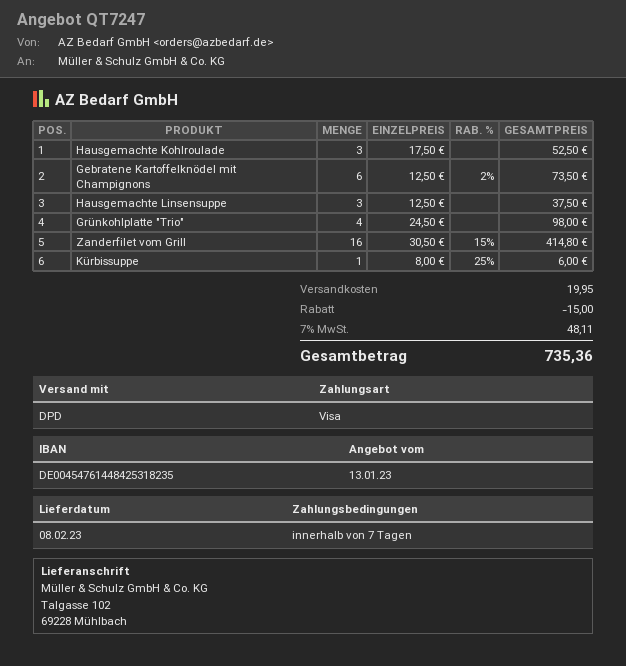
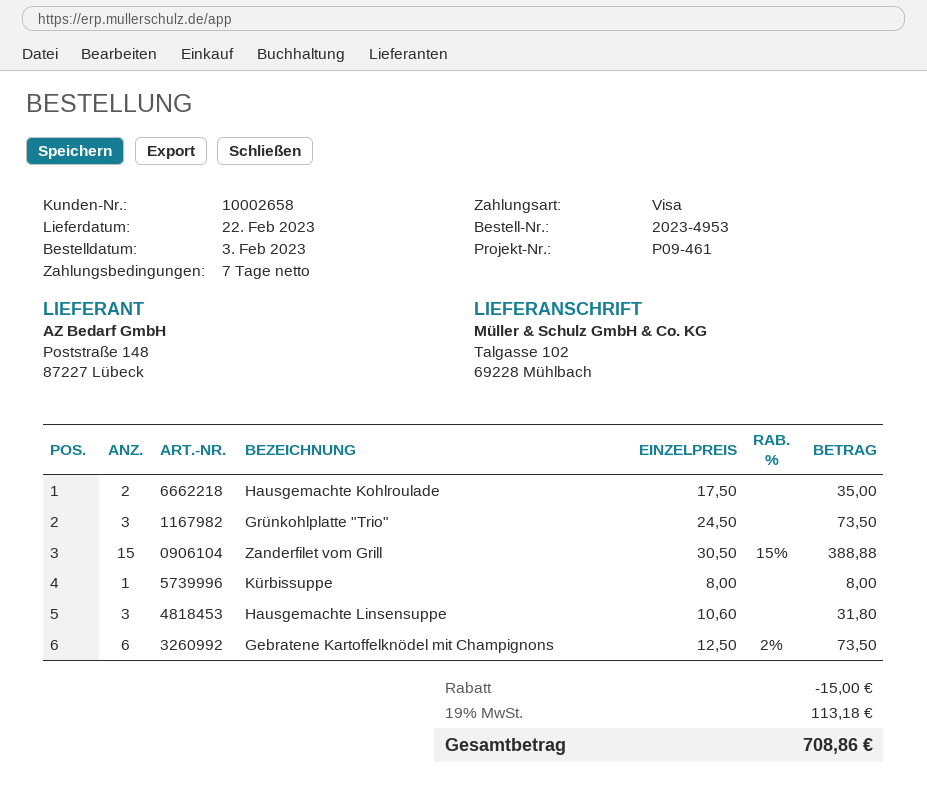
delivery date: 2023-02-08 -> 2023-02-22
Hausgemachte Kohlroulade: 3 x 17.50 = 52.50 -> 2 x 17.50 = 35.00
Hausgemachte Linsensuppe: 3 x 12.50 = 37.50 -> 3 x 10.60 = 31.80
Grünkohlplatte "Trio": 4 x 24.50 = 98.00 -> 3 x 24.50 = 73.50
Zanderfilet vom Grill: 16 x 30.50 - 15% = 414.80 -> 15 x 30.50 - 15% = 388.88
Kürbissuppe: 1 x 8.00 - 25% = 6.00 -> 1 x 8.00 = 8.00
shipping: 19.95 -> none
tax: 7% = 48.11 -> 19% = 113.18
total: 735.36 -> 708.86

.....

### REQUIRED WORK
Because pictures are not wanted, give every entry above again exactly without them.

### EXERCISE RESULT
delivery date: 2023-02-08 -> 2023-02-22
Hausgemachte Kohlroulade: 3 x 17.50 = 52.50 -> 2 x 17.50 = 35.00
Hausgemachte Linsensuppe: 3 x 12.50 = 37.50 -> 3 x 10.60 = 31.80
Grünkohlplatte "Trio": 4 x 24.50 = 98.00 -> 3 x 24.50 = 73.50
Zanderfilet vom Grill: 16 x 30.50 - 15% = 414.80 -> 15 x 30.50 - 15% = 388.88
Kürbissuppe: 1 x 8.00 - 25% = 6.00 -> 1 x 8.00 = 8.00
shipping: 19.95 -> none
tax: 7% = 48.11 -> 19% = 113.18
total: 735.36 -> 708.86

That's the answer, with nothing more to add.